Aside from those results, there are no easy-to-use criteria to decide whether a Sudoku has a unique solution or not. However, Sudoku puzzles in newspapers or books usually contain puzzles with unique solutions only.
Existence of solutions
Given a Sudoku puzzle, can we decide systematically if there is at least one way of filling it in? Yes, we can. However, in many cases, it’s quite a lot of work. We will learn about a suitable method in one of the later sections.
Solving Algorithms (I)
In this section, we will explore algorithms that solve Sudoku puzzles. A vital aspect of an algorithm is that it terminates. For a Sudoku solving algorithm, that means that the procedure will eventually end and tell us if a given Sudoku has a solution and if yes, then we want to know at least one answer (there could be many). Note that “looking at the puzzle and trying to figure it out” would not qualify as an algorithm since the solver might never finish.

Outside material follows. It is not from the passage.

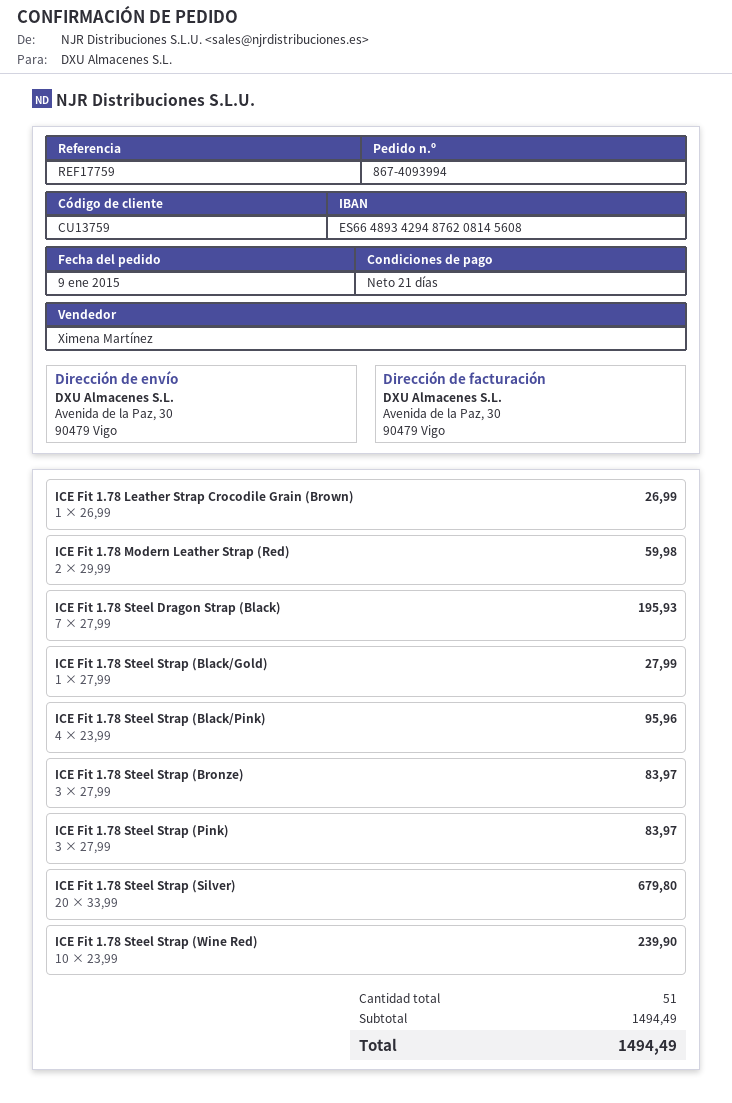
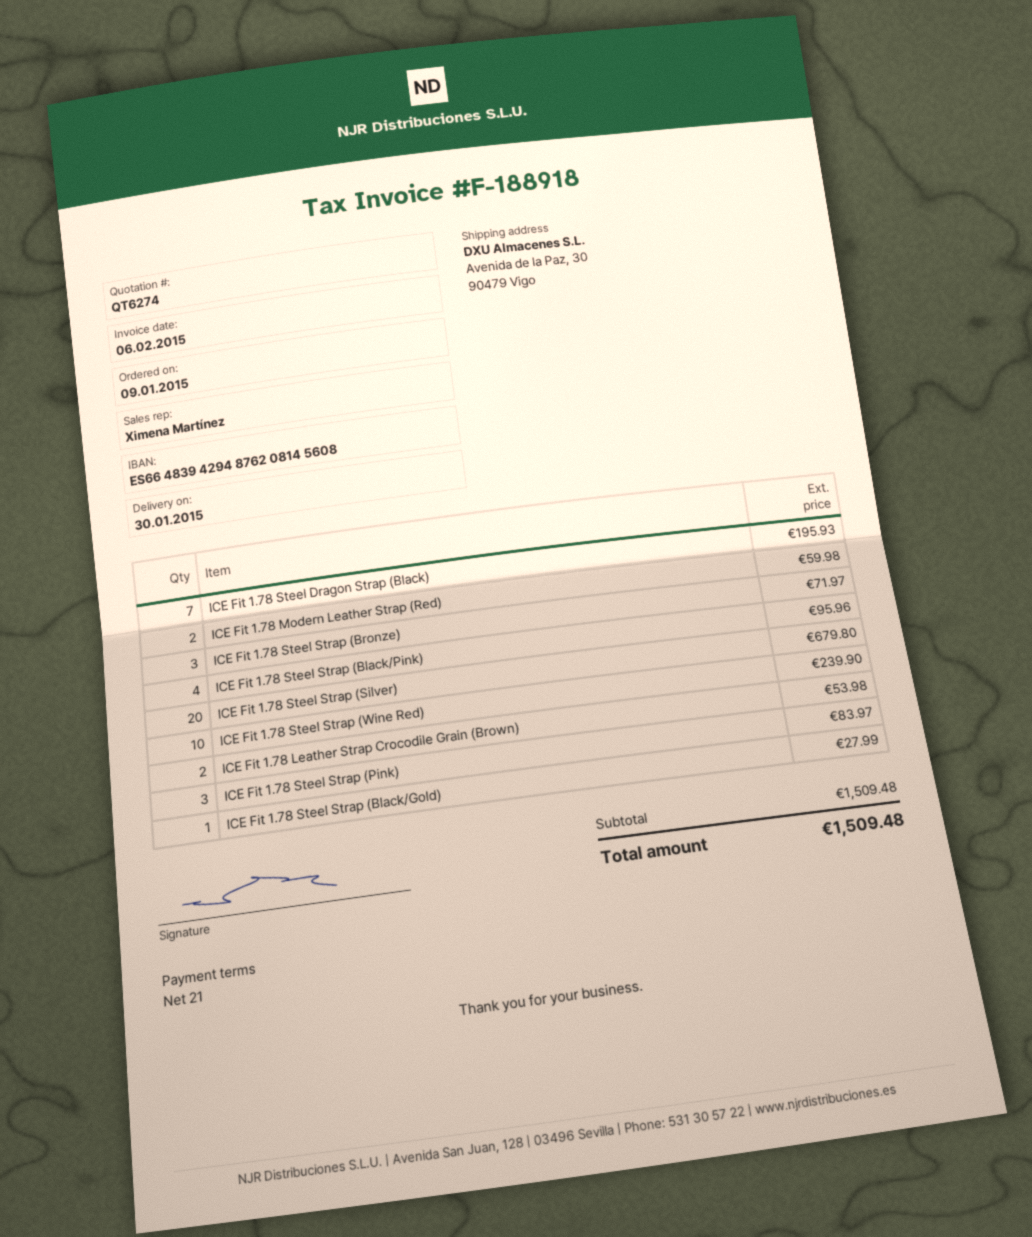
bank account: ES6648934294876208145608 -> ES6648394294876208145608
ICE Fit 1.78 Leather Strap Crocodile Grain (Brown): 1 for 26.99 -> 2 for 53.98
ICE Fit 1.78 Steel Strap (Bronze): 3 for 83.97 -> 3 for 71.97
subtotal: 1494.49 -> 1509.48
total: 1494.49 -> 1509.48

The “Simple Solving Algorithm”
Our Sudoku counting methods from an earlier section suggest a very simple Sudoku solving algorithm. Before you read on, think a couple of minutes and try to come up with it yourself.
Here is the first solving algorithm. Since it’s straightforward, we will call it the “Simple Solving Algorithm.” We start with a partially filled Sudoku board and assume that the Sudoku is not yet complete for simplicity’s sake.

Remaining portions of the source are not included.